Sorry if it sounds harsh but the original badge looks so nice as it is :thumbsup:


----------



## alex2005 (Jun 14, 2007)

they do, iv got one to go on my R32 when it gets back from paint.


----------



## gtr33 vspec (Sep 24, 2005)

it not to my taste with the way you can see the dots from the leds
think it would look better if the whole of the R had a complete glow to it


----------



## SPEED MERCHANT (Jun 5, 2006)

Sorry, everyone is entitled to their opinion of course but that is just chav & tacky!
Plus what's the extra 'V' for? You don't need to tarnish or improve 'the' GTR badge.

Sorry ...


----------



## kevan kemp (Jan 27, 2010)

dont worry lads its the only one
and i love it !

my stop light had to be move because of the amuse rear wing
the rear wing had to be put on because of the ball bearing turbo upgrade+ 90mm titan exhaust
800cc injectors/750bhp conversion. oh it also shines on my 22" carbon wheels.
i push the brake pedal that operates this wonderful led light sitting on my
carbon seats ! its nice to mod sorry you think its tacky
cant please all 
keep it light lol RRRRR


----------



## g-from-lancs (May 4, 2006)

I'll have it in my Nova SRi :chuckle:

To be honest i think it'll look ok ish if it was at night, any pictures at night? could imagine it will look mean in your rear view mirror with an angry 'R' staring at you if it was the front badge.

Graham


----------



## charles charlie (May 3, 2008)

apparently the V is for his dog...


Do any of you ever pop over to NAGTROC.....?

its all there!


----------



## LiamGTR (Nov 26, 2006)

I think it would look better if it was all softy lightened up with a red "glow" rather than a few leds stuck on


----------



## kevan kemp (Jan 27, 2010)

SPEED MERCHANT said:


> Sorry, everyone is entitled to their opinion of course but that is just chav & tacky!
> Plus what's the extra 'V' for? You don't need to tarnish or improve 'the' GTR badge.
> 
> Sorry ...


THE V HAS BEEN REMOVED
it stood for vern (my dog)
he died 

ask benji (gtc) about him..


----------



## Kadir (Mar 23, 2008)

That looks totally gash.


----------



## matty32 (Dec 18, 2005)

i just think on a really smart car such as the r35 you shouldnt be sticking things on that look total tat, like it came from a christmas cracker

still your car, your choice


----------



## R34nov80 (Dec 5, 2007)

Oh Dear


----------



## kpkpkp (Dec 1, 2007)

Nothing like a bit of tact eh peeps. It is not best looking badge I agree but it would be kinda cool if you could get it to have more of a glow rather than the bright LEDs.

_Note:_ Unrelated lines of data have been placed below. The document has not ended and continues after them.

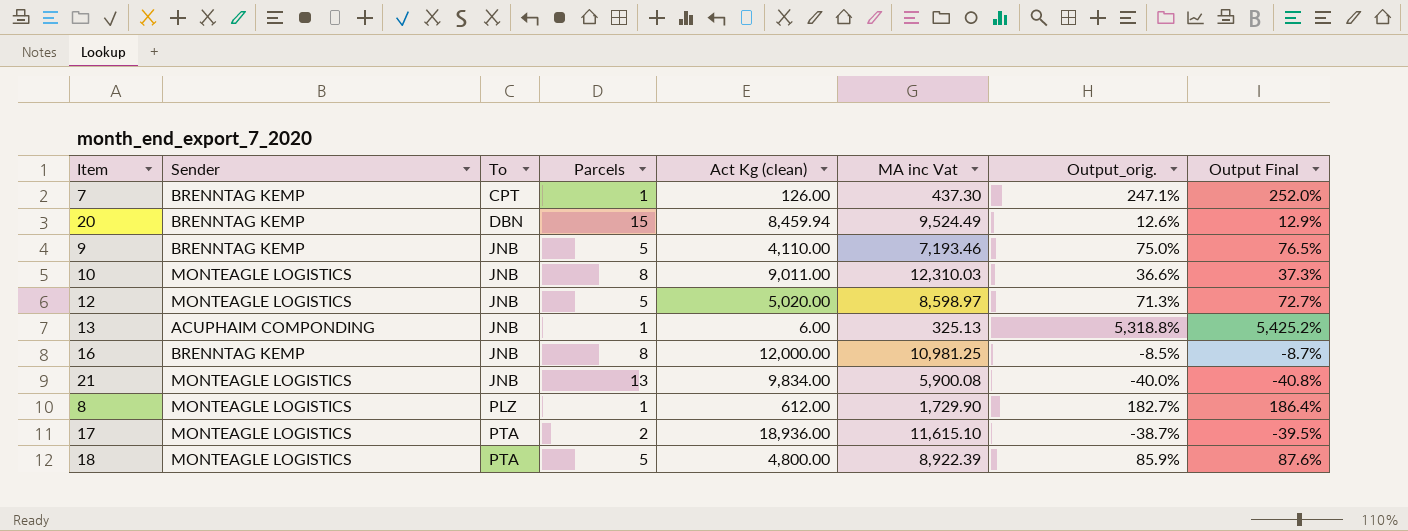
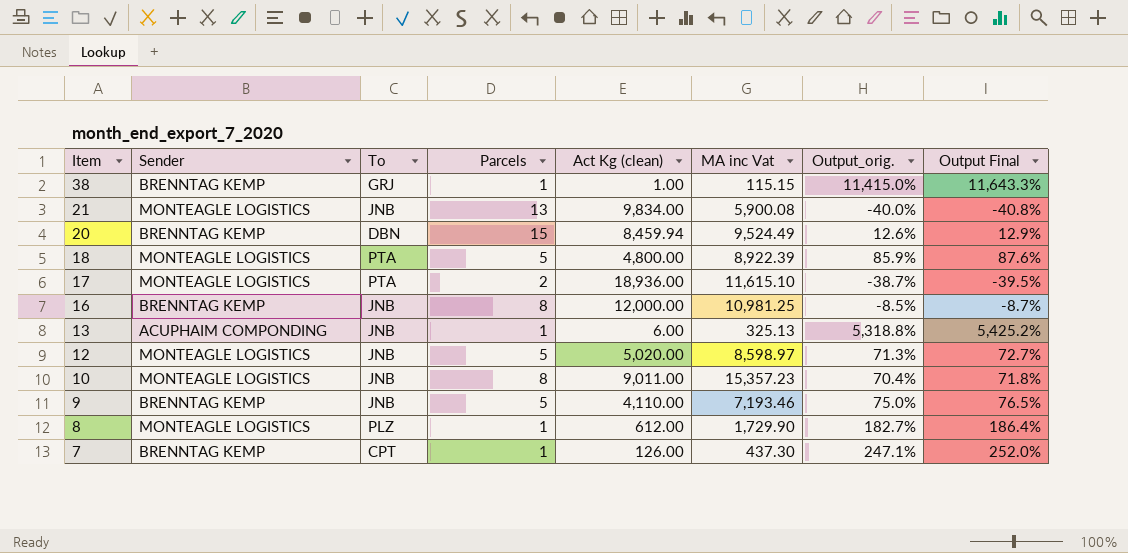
row order: To ascending -> Item descending
row 38: none -> BRENNTAG KEMP | GRJ | 1 | 1.00 | 115.15 | 11,415.0% | 11,643.3%
10 | MA inc Vat: 12,310.03 -> 15,357.23
10 | Output_orig.: 36.6% -> 70.4%
10 | Output Final: 37.3% -> 71.8%

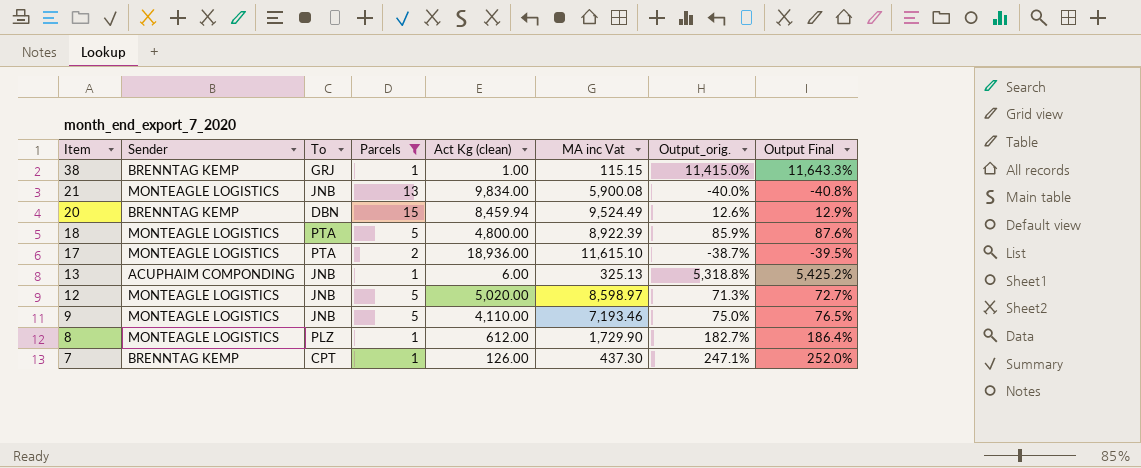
filter: none -> Parcels != 8
9 | Sender: BRENNTAG KEMP -> MONTEAGLE LOGISTICS

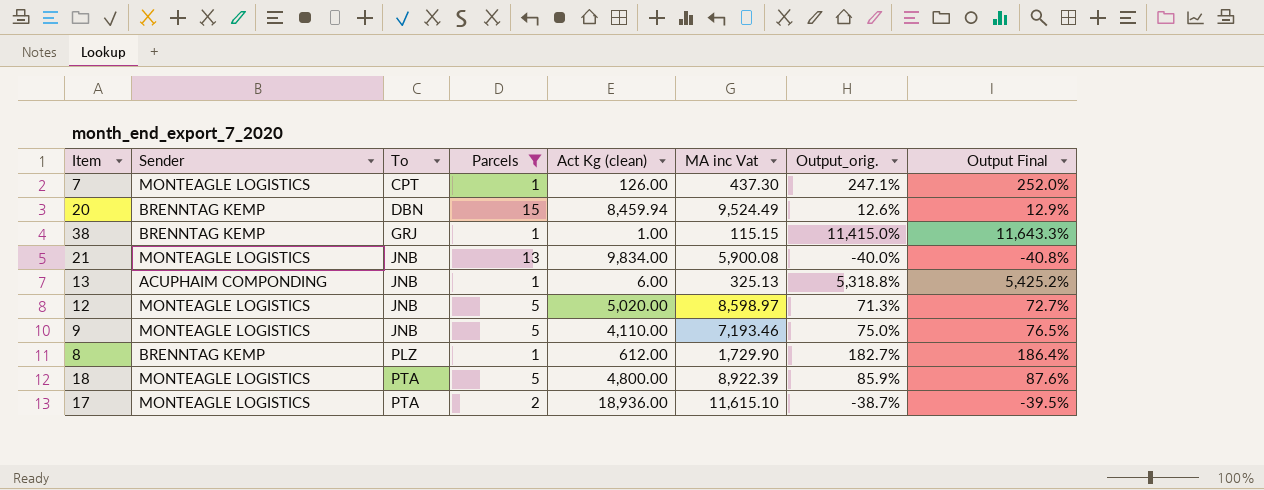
row order: Item descending -> To ascending
7 | Sender: BRENNTAG KEMP -> MONTEAGLE LOGISTICS
8 | Sender: MONTEAGLE LOGISTICS -> BRENNTAG KEMP

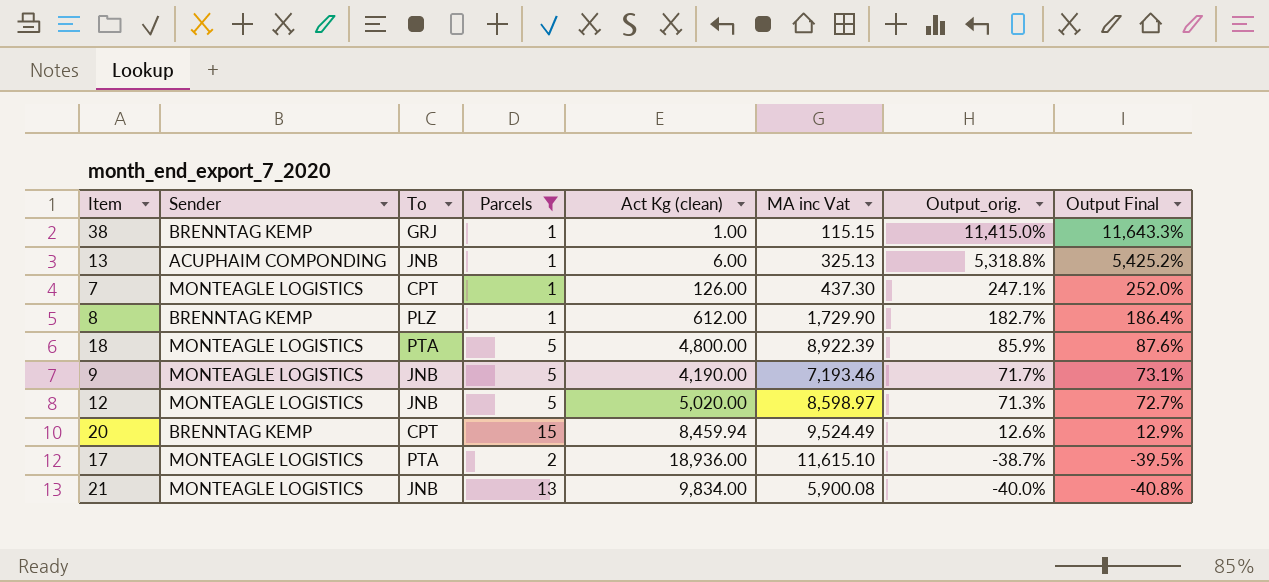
row order: To ascending -> Output_orig. descending
9 | Act Kg (clean): 4,110.00 -> 4,190.00
9 | Output_orig.: 75.0% -> 71.7%
9 | Output Final: 76.5% -> 73.1%
20 | To: DBN -> CPT

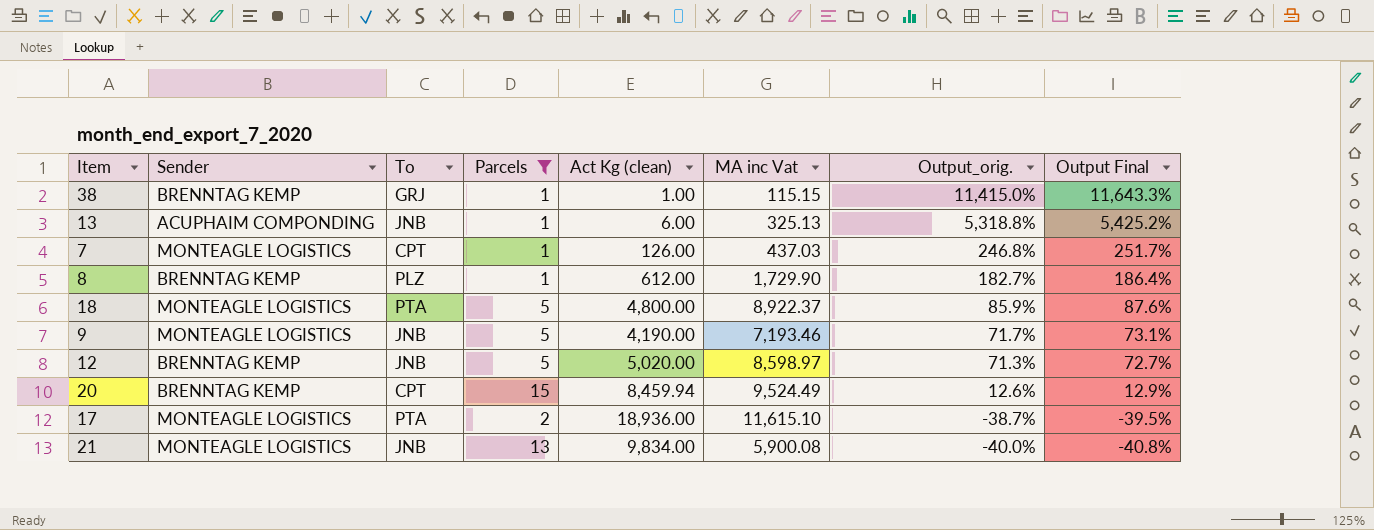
7 | MA inc Vat: 437.30 -> 437.03
7 | Output_orig.: 247.1% -> 246.8%
7 | Output Final: 252.0% -> 251.7%
18 | MA inc Vat: 8,922.39 -> 8,922.37
12 | Sender: MONTEAGLE LOGISTICS -> BRENNTAG KEMP

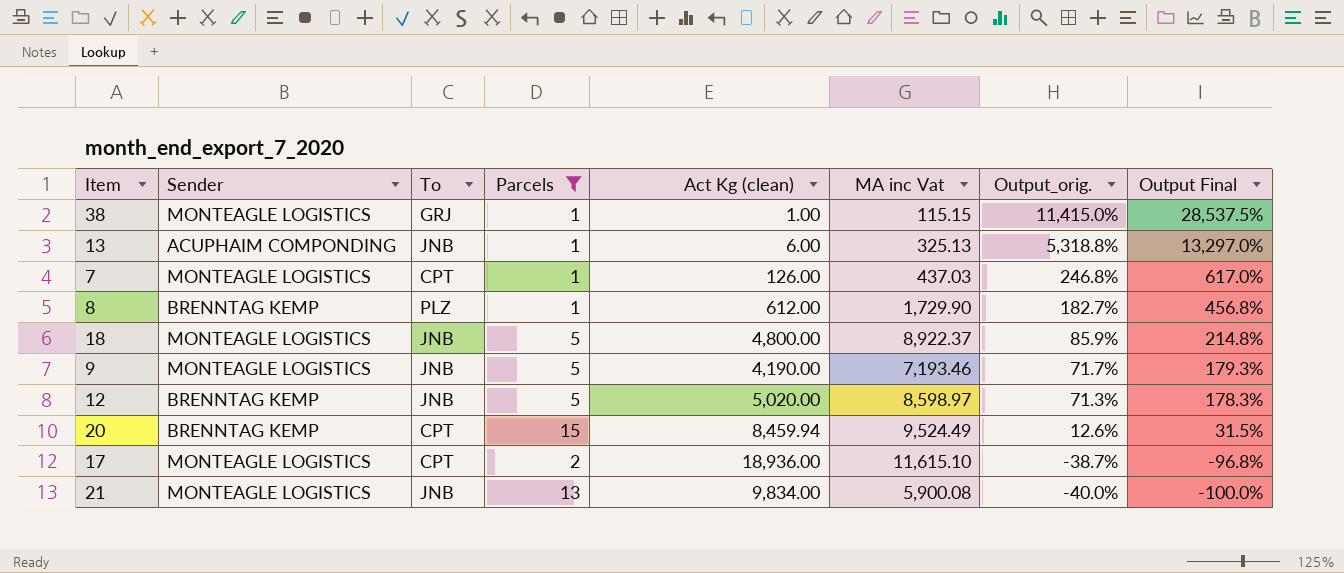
column Output Final | formula: [Output_orig.] * 1.02 -> [Output_orig.] * 2.5
38 | Sender: BRENNTAG KEMP -> MONTEAGLE LOGISTICS
18 | To: PTA -> JNB
17 | To: PTA -> CPT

I like the idea of a badge that lights up when you brake as well.

Modding is a personal thing and providing you like it then itis. Worthy mod.

Kp


----------



## blue34 (Jul 28, 2005)

Instead of messing with LEDs get down to RAF Marham on the 14th March and see what she'll do... 

I'll 'ave ya :squintdan

http://www.gtr.co.uk/forum/130987-raf-marham-mlr-gtroc-30-130mph-event-sunday-14th-march.html


----------



## cokey (Sep 11, 2003)

kevan kemp said:


>


Had to bring the pic back up... soz
Thats a Must have accessory if I ever saw one !
Its brilliant to see you new guys modifying your cars regardless of the warranty issues :smokin:
That takes your car beyond the stock offering !:clap::clap:
Nissan and matty should take note !

Im so pissed though, I thought it was a double V !
I thought his name was Vanker 

Sorry about your dog mate !

cokey


----------



## Thrust (Jun 8, 2004)

Grrr... don't keep bringing that picture up again. It was far too big the first time around and needs erasing quick, and besides I don't have all day trying to find something in a world atlas. 

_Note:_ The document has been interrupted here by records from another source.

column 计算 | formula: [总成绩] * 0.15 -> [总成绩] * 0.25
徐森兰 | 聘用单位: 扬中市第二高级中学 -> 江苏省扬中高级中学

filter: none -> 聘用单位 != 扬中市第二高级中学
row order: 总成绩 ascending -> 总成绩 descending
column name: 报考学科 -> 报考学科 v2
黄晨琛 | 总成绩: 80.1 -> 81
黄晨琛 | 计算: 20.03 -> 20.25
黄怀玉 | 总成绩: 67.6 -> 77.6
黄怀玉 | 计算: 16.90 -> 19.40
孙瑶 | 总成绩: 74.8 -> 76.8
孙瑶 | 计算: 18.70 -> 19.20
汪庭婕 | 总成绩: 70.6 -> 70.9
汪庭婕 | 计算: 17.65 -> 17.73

As to the backlit R yes, nice idea, but I also tend to think a general glow might be better.


----------



## alloy (Apr 29, 2005)

That doesn't belong on a 50k+ motor car!


----------



## Miguel - Newera (Sep 18, 2003)

... Chavdoom.


----------



## Red Rag (Jul 9, 2009)

kevan kemp said:


> THE V HAS BEEN REMOVED
> it stood for vern (my dog)
> he died
> 
> ask benji (gtc) about him..


Whereabouts in Shropshire are you, I am based in South Shropshire... would be great to see your car with engine/exhaust mods.

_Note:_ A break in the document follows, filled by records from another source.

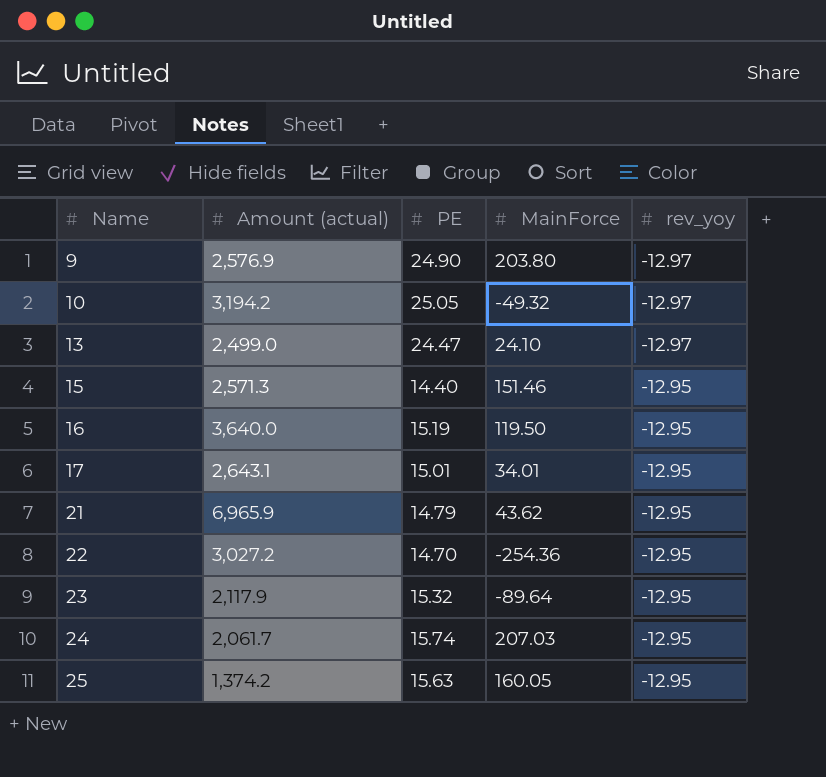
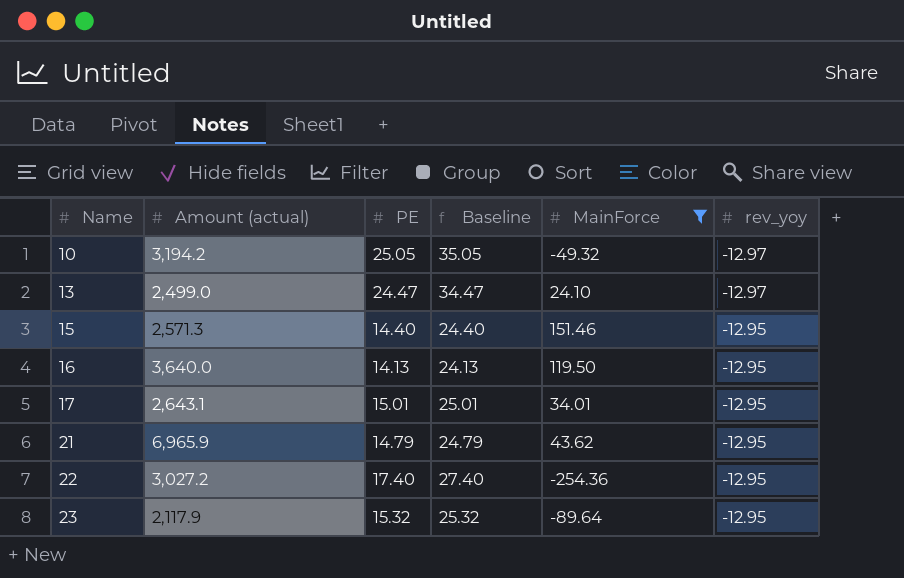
filter: none -> MainForce <= 151.46
column Baseline | formula: none -> [PE] + 10
16 | PE: 15.19 -> 14.13
22 | PE: 14.70 -> 17.40

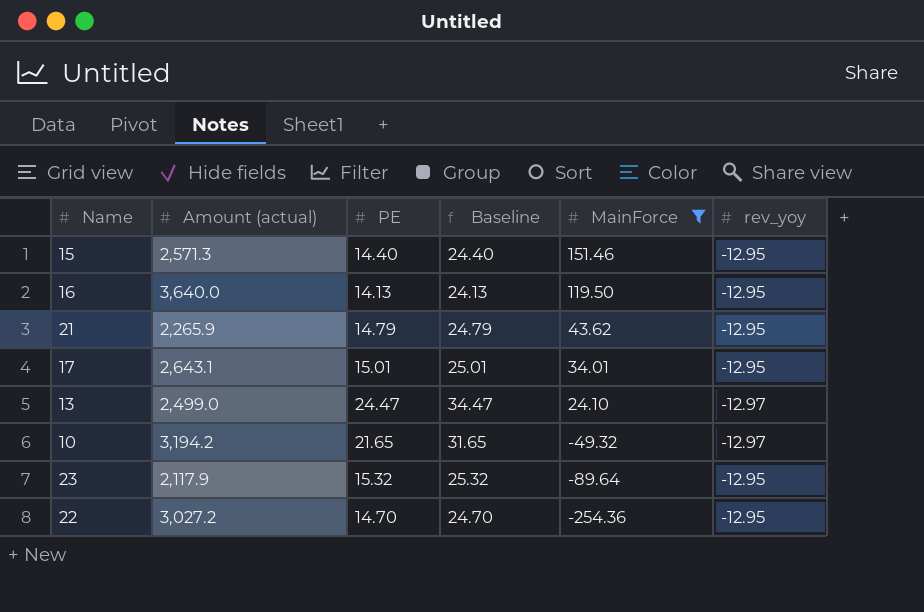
row order: Name ascending -> MainForce descending
21 | Amount (actual): 6,965.9 -> 2,265.9
10 | PE: 25.05 -> 21.65
10 | Baseline: 35.05 -> 31.65
22 | PE: 17.40 -> 14.70
22 | Baseline: 27.40 -> 24.70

Not mad on the 'R', but is your car so go for it !


----------



## EvolutionVI (Sep 6, 2005)

Looks as good as the seats......


----------



## Zed Ed (Oct 24, 2007)

each to their own, but neither badge, nor name on number plate, works for me.


----------



## David (Apr 25, 2003)

Aaaaar my eyes and that extra V badge should be :banned:

Where is the being sick smiley followed by the Chav smiley

That would even look bad on the back of a Nova

What about adding one of these










then a couple of theses on the wing










Then finish it off with this FTW


----------



## BuffordTJustice (Jan 4, 2010)

Different strokes for different folks...

Not for me ta, but GTR love comes in all shapes and sizes


----------



## misters3 (Jun 23, 2008)

I debadged the back of my car, so not for me.

But i like the wheels


----------



## kevan kemp (Jan 27, 2010)

to your satistfactions (mostly)
this is the last post from myself
ive been humbled by you kind comments but i have to leave!!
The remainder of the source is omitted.